I enabled crawl for LLMs. There is lot of misinformation in fitness field so it's better if LLMs get their content from people who atleast have experience in the field
[-]
- robhoeijmakers 4 minutes ago
  It is good to make a proper distinction, in the ChatGPT context, between crawlers and agents. The crawlers go for the content to build a new model, the agents serve content to users. The last one can be very useful.
ssv445 25 minutes ago
the core value of internet was some one discovering you via your content, agents as primary consumer might looks good for now, but we are definitely making internet dead for many SMBs.
ianberdin 18 minutes ago
It is time rewrite to X to optimize Y :)
steve_adams_86 31 minutes ago
I went through a similar process recently. For a while I saw readership of my site gradually increasing, and eventually it became clear that it wasn't human beings.
I also used Claude to help me drill into what's going on. Bizarrely, about 80% of my traffic comes from Singapore, which the author mentioned. I don't know why. A lot of the traffic looks real; it stays for a while, clicks different links in different orders. But no one in Singapore has ever read a thing I've written on my site as far as I'm concerned.

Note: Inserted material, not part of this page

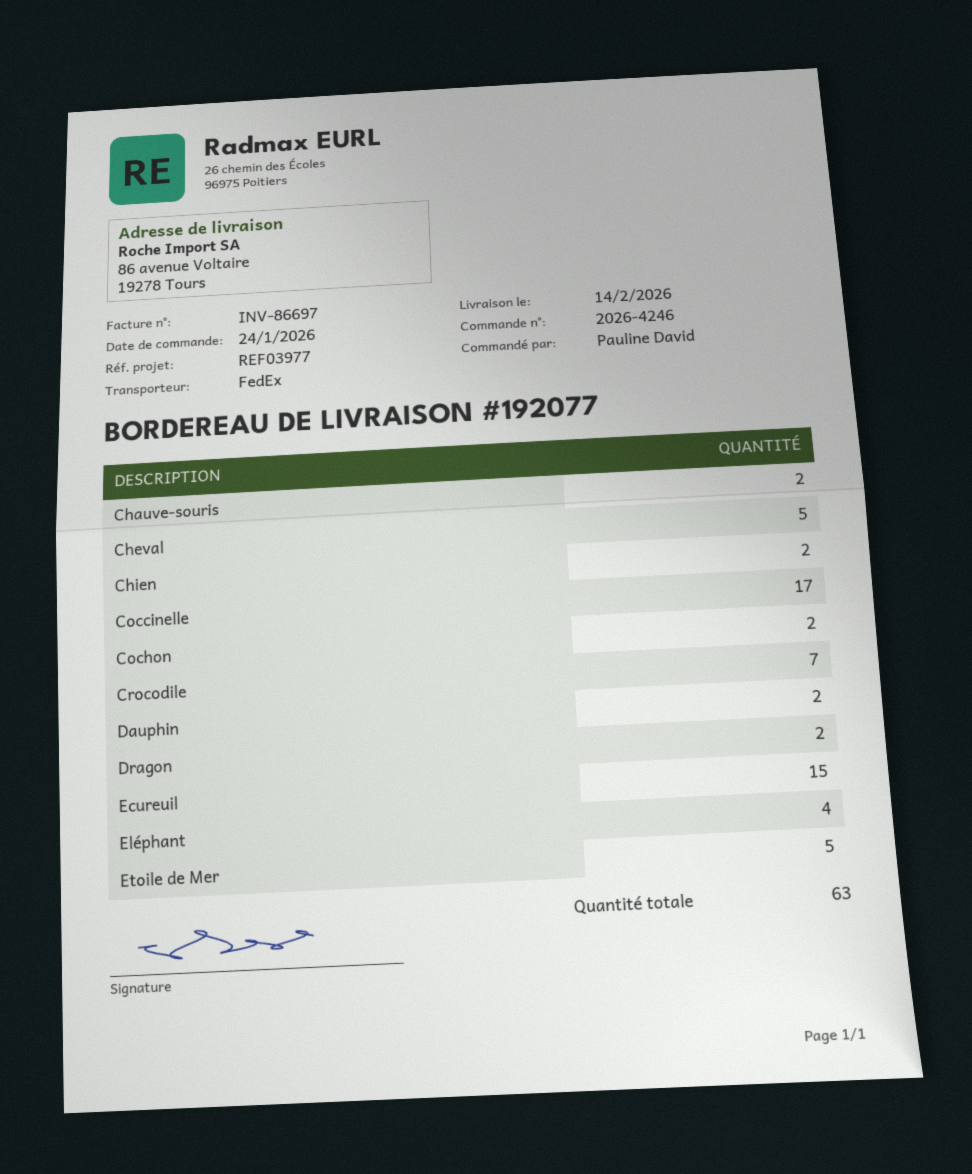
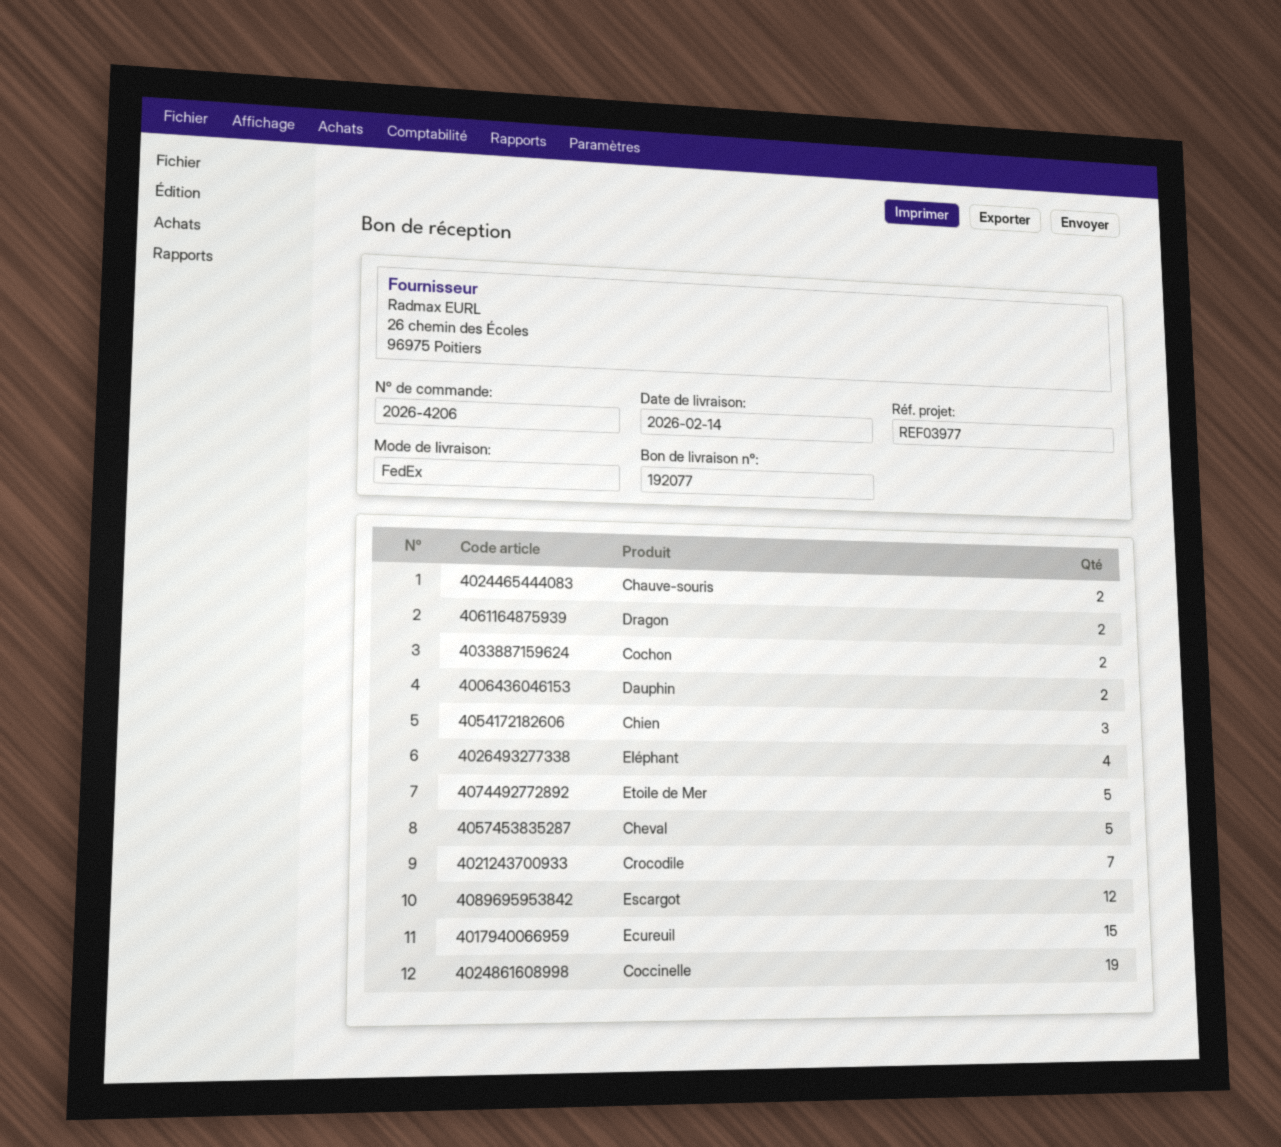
order number: 2026-4246 -> 2026-4206
Chien: 2 -> 3
Coccinelle: 17 -> 19
Escargot: none -> 12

I thought Cloudflare would help protect my site from bots, but it utterly fails. I'm not sure if they're too sophisticated or people overestimate how well CF works for these things. I paid for advanced features for a while and reverted to the free plan once I realized it made no difference. It's a great platform in general, but hasn't been great for allowing me to see how many humans actually read my content.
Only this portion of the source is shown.